- [Your goal]:
Copy the entries below exactly; any picture among them should be left out.

Start of Dataset entries

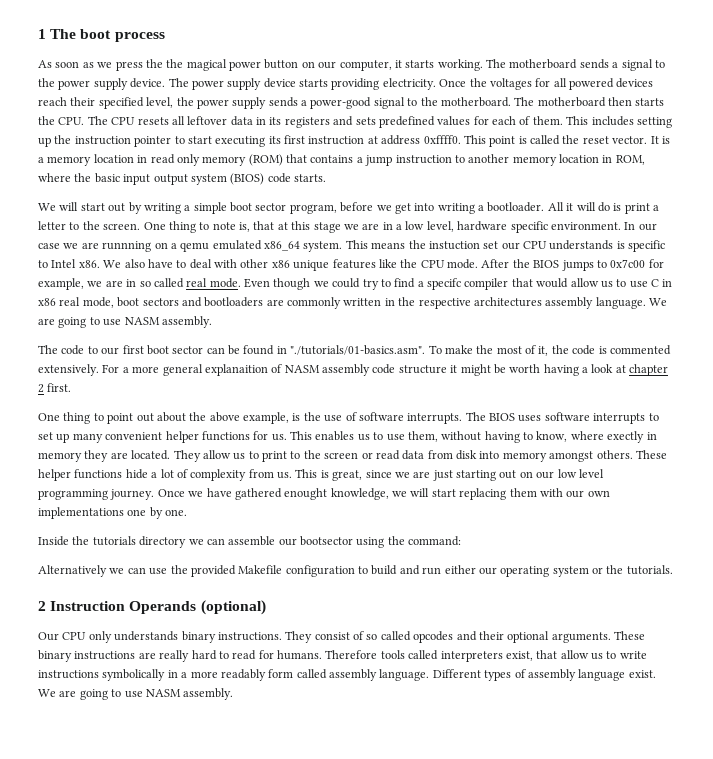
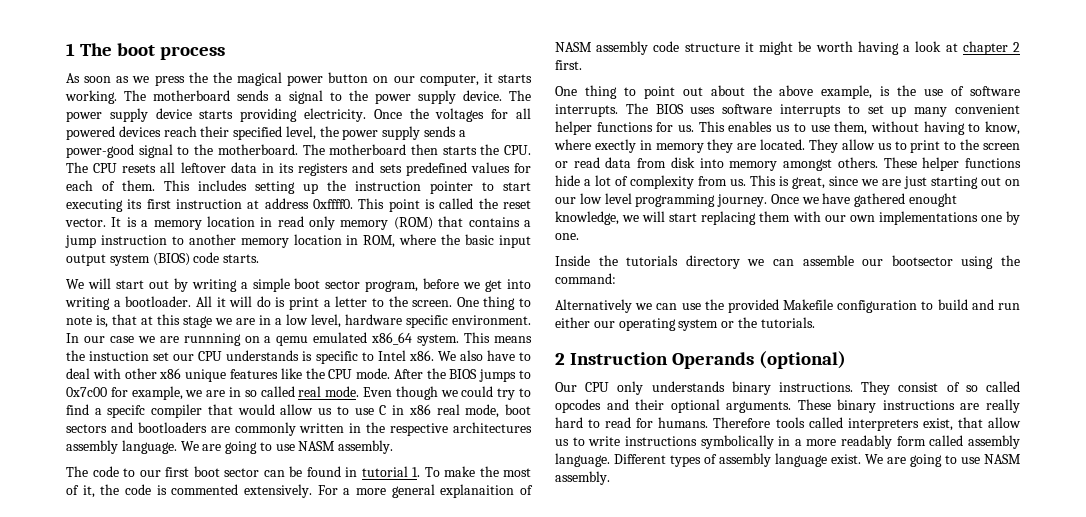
- The code to our first boot sector can be found in "./tutorials/01-basics.asm". To make the most of it, the code is commented extensively.
+ The code to our first boot sector can be found in tutorial 1. To make the most of it, the code is commented extensively.

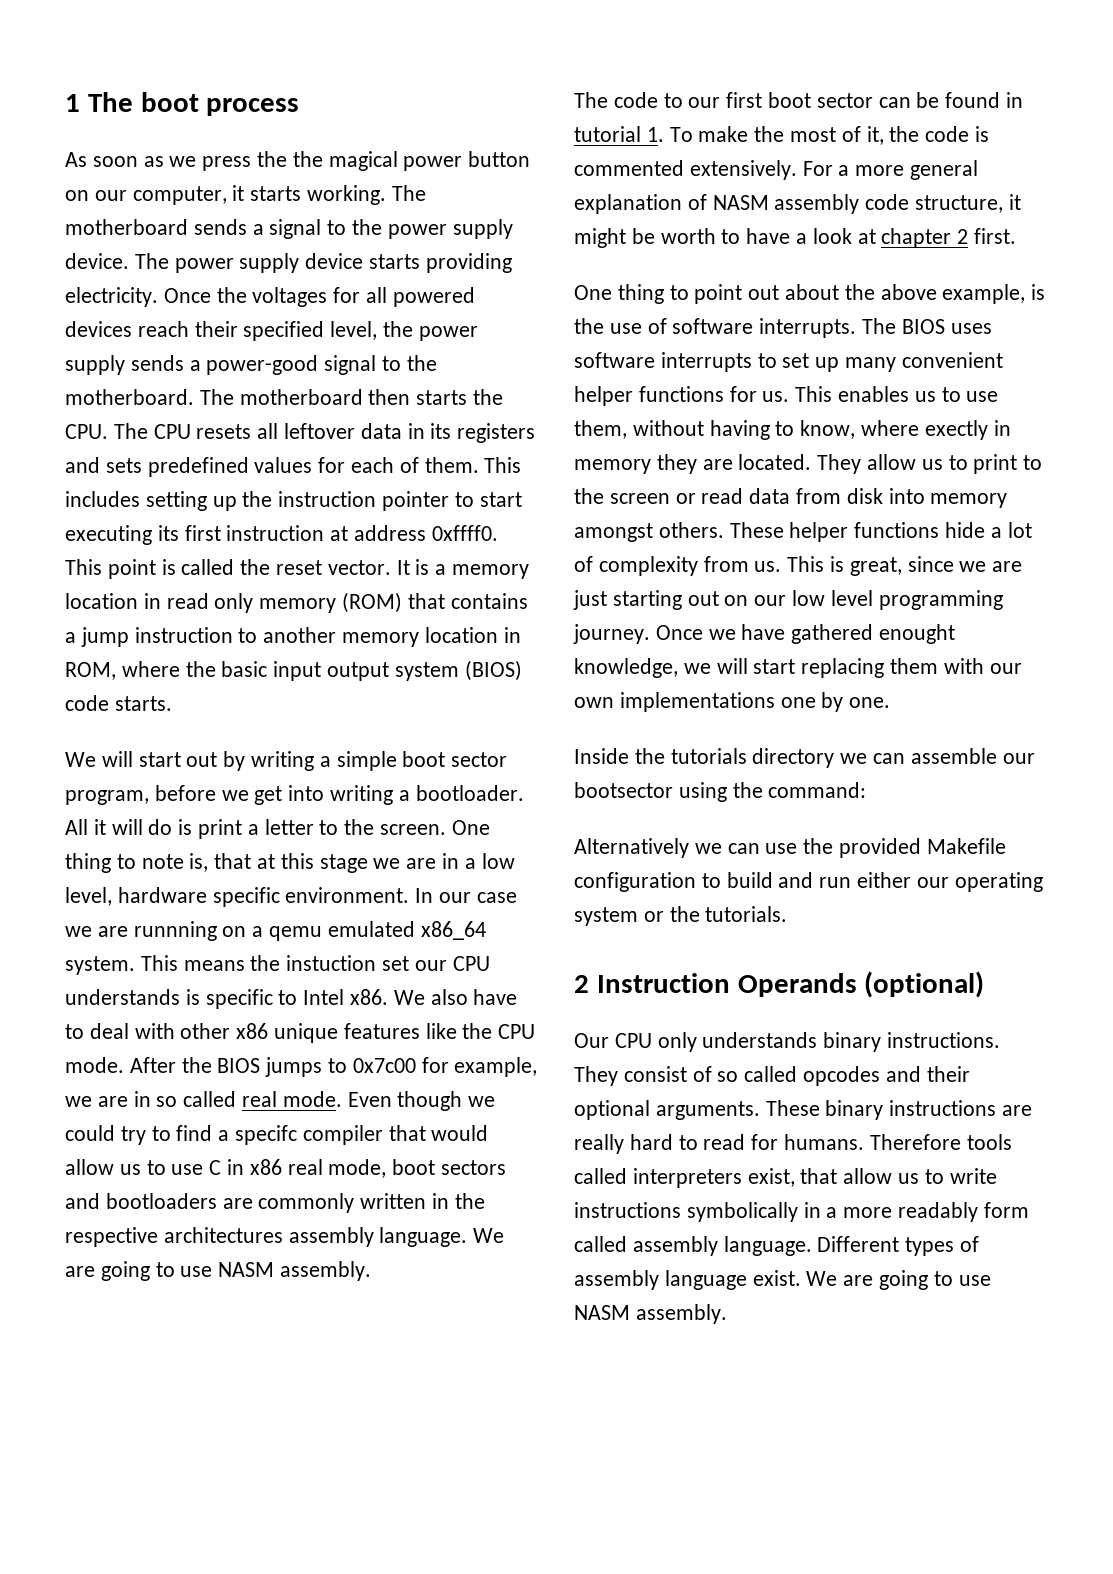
- For a more general explanaition of NASM assembly code structure it might be worth having a look at chapter 2 first.
+ For a more general explanation of NASM assembly code structure, it might be worth to have a look at chapter 2 first.

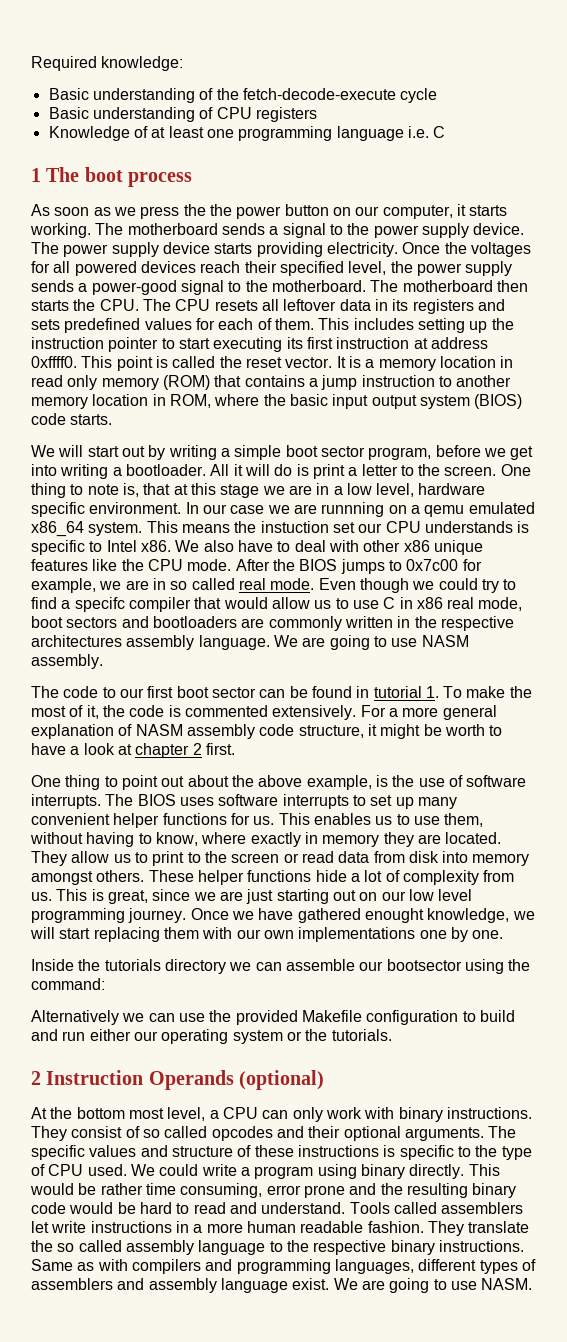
+ Required knowledge:
+ Basic understanding of the fetch-decode-execute cycle
+ Basic understanding of CPU registers
+ Knowledge of at least one programming language i.e. C
- As soon as we press the the magical power button on our computer, it starts working.
+ As soon as we press the the power button on our computer, it starts working.
- This enables us to use them, without having to know, where exectly in memory they are located.
+ This enables us to use them, without having to know, where exactly in memory they are located.
- Our CPU only understands binary instructions.
+ At the bottom most level, a CPU can only work with binary instructions.
- These binary instructions are really hard to read for humans. Therefore tools called interpreters exist, that allow us to write instructions symbolically in a more readably form called assembly language. Different types of assembly language exist. We are going to use NASM assembly.
+ The specific values and structure of these instructions is specific to the type of CPU used. We could write a program using binary directly. This would be rather time consuming, error prone and the resulting binary code would be hard to read and understand. Tools called assemblers let write instructions in a more human readable fashion. They translate the so called assembly language to the respective binary instructions. Same as with compilers and programming languages, different types of assemblers and assembly language exist. We are going to use NASM.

End of Dataset entries

- [Reply]:
- The code to our first boot sector can be found in "./tutorials/01-basics.asm". To make the most of it, the code is commented extensively.
+ The code to our first boot sector can be found in tutorial 1. To make the most of it, the code is commented extensively.

- For a more general explanaition of NASM assembly code structure it might be worth having a look at chapter 2 first.
+ For a more general explanation of NASM assembly code structure, it might be worth to have a look at chapter 2 first.

+ Required knowledge:
+ Basic understanding of the fetch-decode-execute cycle
+ Basic understanding of CPU registers
+ Knowledge of at least one programming language i.e. C
- As soon as we press the the magical power button on our computer, it starts working.
+ As soon as we press the the power button on our computer, it starts working.
- This enables us to use them, without having to know, where exectly in memory they are located.
+ This enables us to use them, without having to know, where exactly in memory they are located.
- Our CPU only understands binary instructions.
+ At the bottom most level, a CPU can only work with binary instructions.
- These binary instructions are really hard to read for humans. Therefore tools called interpreters exist, that allow us to write instructions symbolically in a more readably form called assembly language. Different types of assembly language exist. We are going to use NASM assembly.
+ The specific values and structure of these instructions is specific to the type of CPU used. We could write a program using binary directly. This would be rather time consuming, error prone and the resulting binary code would be hard to read and understand. Tools called assemblers let write instructions in a more human readable fashion. They translate the so called assembly language to the respective binary instructions. Same as with compilers and programming languages, different types of assemblers and assembly language exist. We are going to use NASM.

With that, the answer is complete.